The copy you return should hold every record below word for word and no images.

EXERCISE DATA START

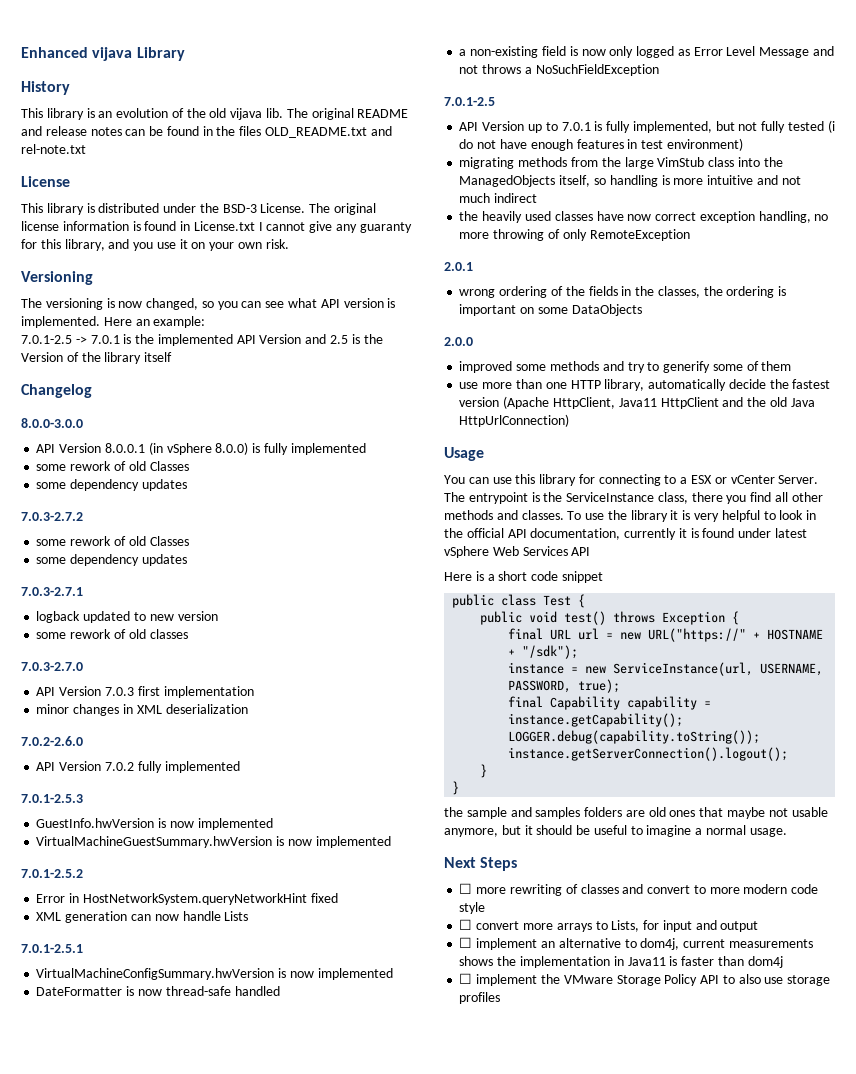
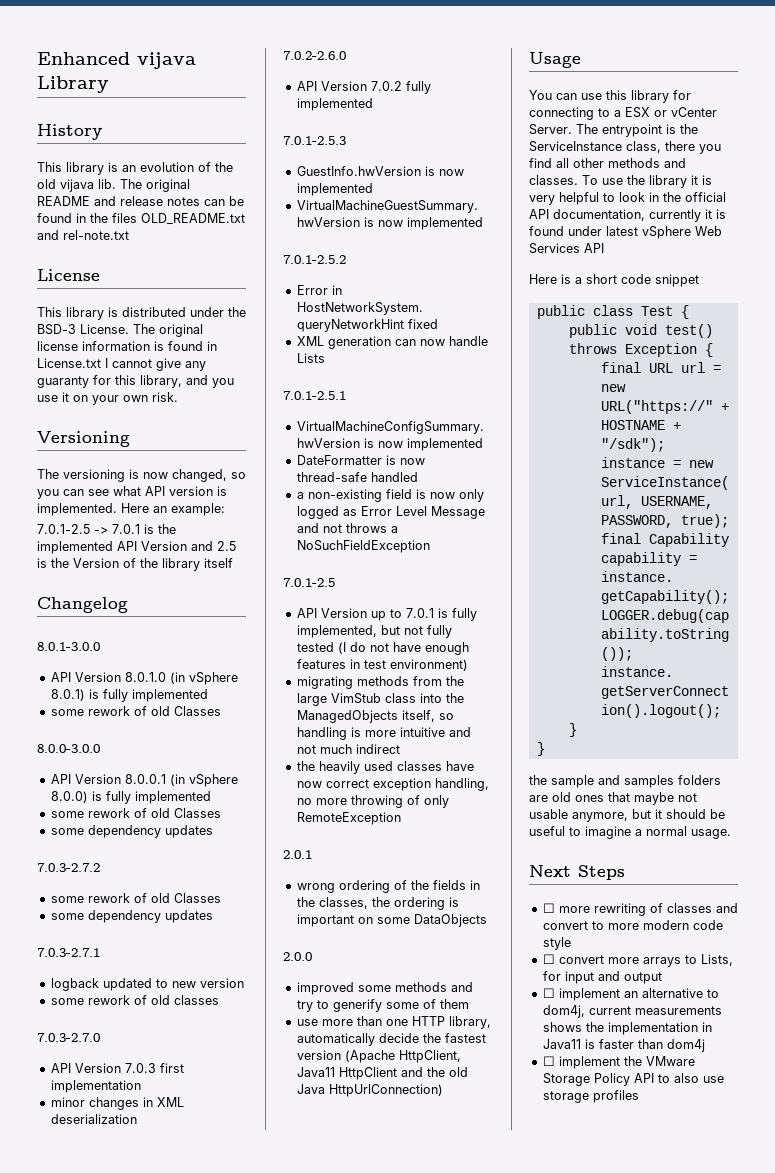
+ 8.0.1-3.0.0
+ API Version 8.0.1.0 (in vSphere 8.0.1) is fully implemented
+ some rework of old Classes
- API Version up to 7.0.1 is fully implemented, but not fully tested (i do not have enough features in test environment)
+ API Version up to 7.0.1 is fully implemented, but not fully tested (I do not have enough features in test environment)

EXERCISE DATA END

FINISHED EXERCISE:
+ 8.0.1-3.0.0
+ API Version 8.0.1.0 (in vSphere 8.0.1) is fully implemented
+ some rework of old Classes
- API Version up to 7.0.1 is fully implemented, but not fully tested (i do not have enough features in test environment)
+ API Version up to 7.0.1 is fully implemented, but not fully tested (I do not have enough features in test environment)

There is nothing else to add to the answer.